Your assignment: Without including any picture, write out the entries exactly as they stand.

══════════════════════════════

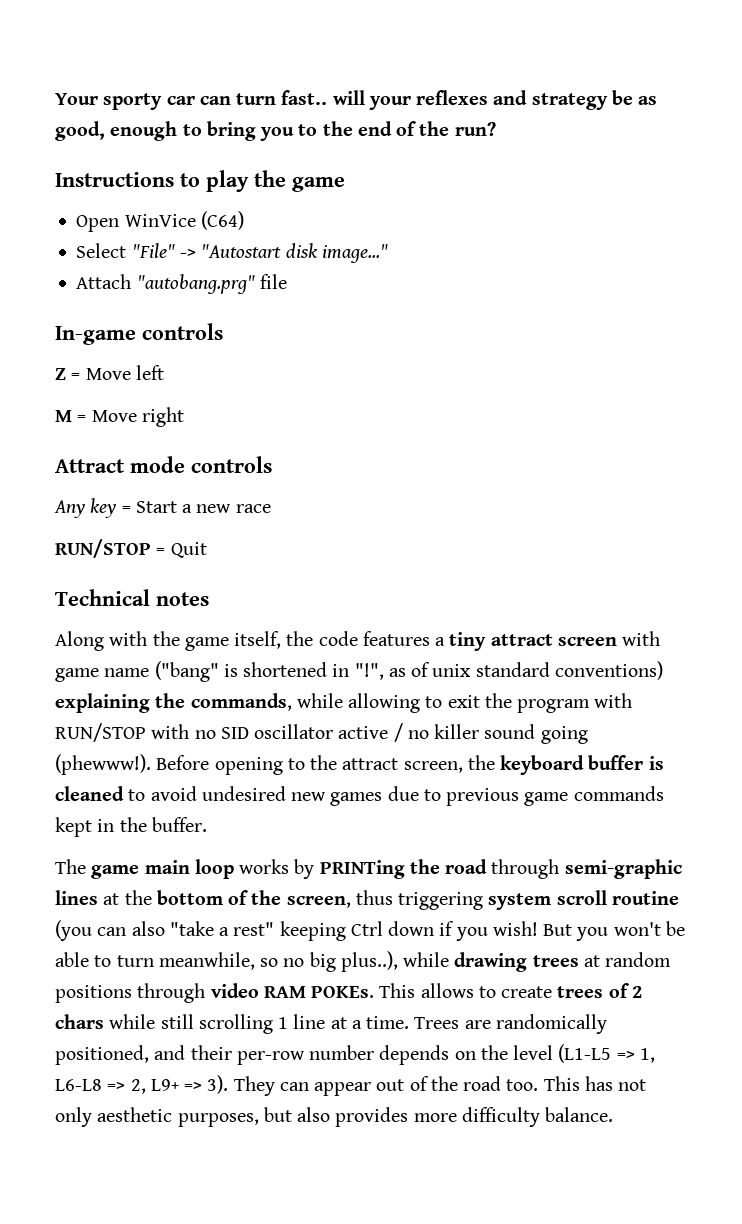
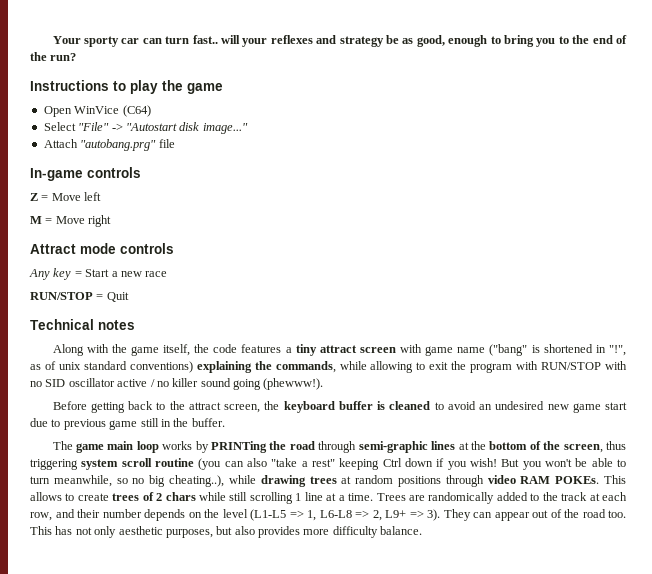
- Along with the game itself, the code features a tiny attract screen with game name ("bang" is shortened in "!", as of unix standard conventions) explaining the commands, while allowing to exit the program with RUN/STOP with no SID oscillator active / no killer sound going (phewww!). Before opening to the attract screen, the keyboard buffer is cleaned to avoid undesired new games due to previous game commands kept in the buffer.
+ Along with the game itself, the code features a tiny attract screen with game name ("bang" is shortened in "!", as of unix standard conventions) explaining the commands, while allowing to exit the program with RUN/STOP with no SID oscillator active / no killer sound going (phewww!).
+ Before getting back to the attract screen, the keyboard buffer is cleaned to avoid an undesired new game start due to previous game still in the buffer.
- But you won't be able to turn meanwhile, so no big plus..), while drawing trees at random positions through video RAM POKEs.
+ But you won't be able to turn meanwhile, so no big cheating..), while drawing trees at random positions through video RAM POKEs.
- Trees are randomically positioned, and their per-row number depends on the level (L1-L5 => 1, L6-L8 => 2, L9+ => 3).
+ Trees are randomically added to the track at each row, and their number depends on the level (L1-L5 => 1, L6-L8 => 2, L9+ => 3).

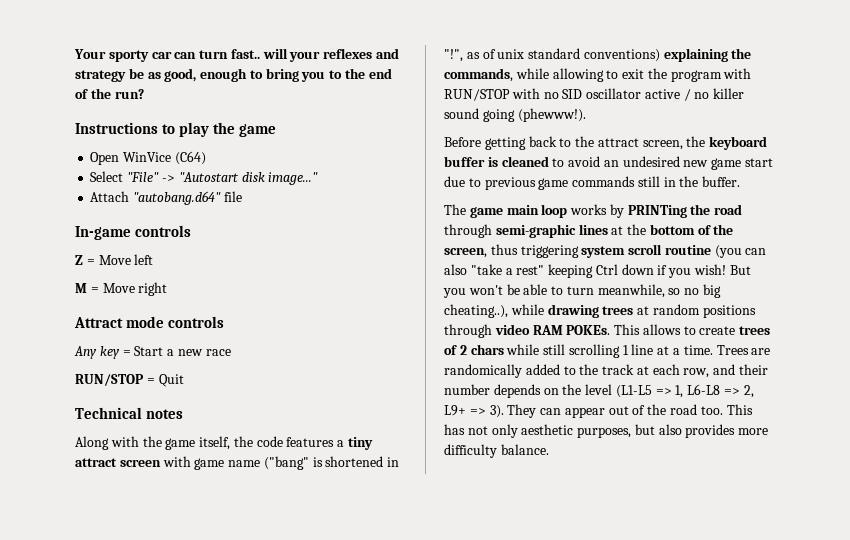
- Attach "autobang.prg" file
+ Attach "autobang.d64" file
- Before getting back to the attract screen, the keyboard buffer is cleaned to avoid an undesired new game start due to previous game still in the buffer.
+ Before getting back to the attract screen, the keyboard buffer is cleaned to avoid an undesired new game start due to previous game commands still in the buffer.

══════════════════════════════

Solution:
- Along with the game itself, the code features a tiny attract screen with game name ("bang" is shortened in "!", as of unix standard conventions) explaining the commands, while allowing to exit the program with RUN/STOP with no SID oscillator active / no killer sound going (phewww!). Before opening to the attract screen, the keyboard buffer is cleaned to avoid undesired new games due to previous game commands kept in the buffer.
+ Along with the game itself, the code features a tiny attract screen with game name ("bang" is shortened in "!", as of unix standard conventions) explaining the commands, while allowing to exit the program with RUN/STOP with no SID oscillator active / no killer sound going (phewww!).
+ Before getting back to the attract screen, the keyboard buffer is cleaned to avoid an undesired new game start due to previous game still in the buffer.
- But you won't be able to turn meanwhile, so no big plus..), while drawing trees at random positions through video RAM POKEs.
+ But you won't be able to turn meanwhile, so no big cheating..), while drawing trees at random positions through video RAM POKEs.
- Trees are randomically positioned, and their per-row number depends on the level (L1-L5 => 1, L6-L8 => 2, L9+ => 3).
+ Trees are randomically added to the track at each row, and their number depends on the level (L1-L5 => 1, L6-L8 => 2, L9+ => 3).

- Attach "autobang.prg" file
+ Attach "autobang.d64" file
- Before getting back to the attract screen, the keyboard buffer is cleaned to avoid an undesired new game start due to previous game still in the buffer.
+ Before getting back to the attract screen, the keyboard buffer is cleaned to avoid an undesired new game start due to previous game commands still in the buffer.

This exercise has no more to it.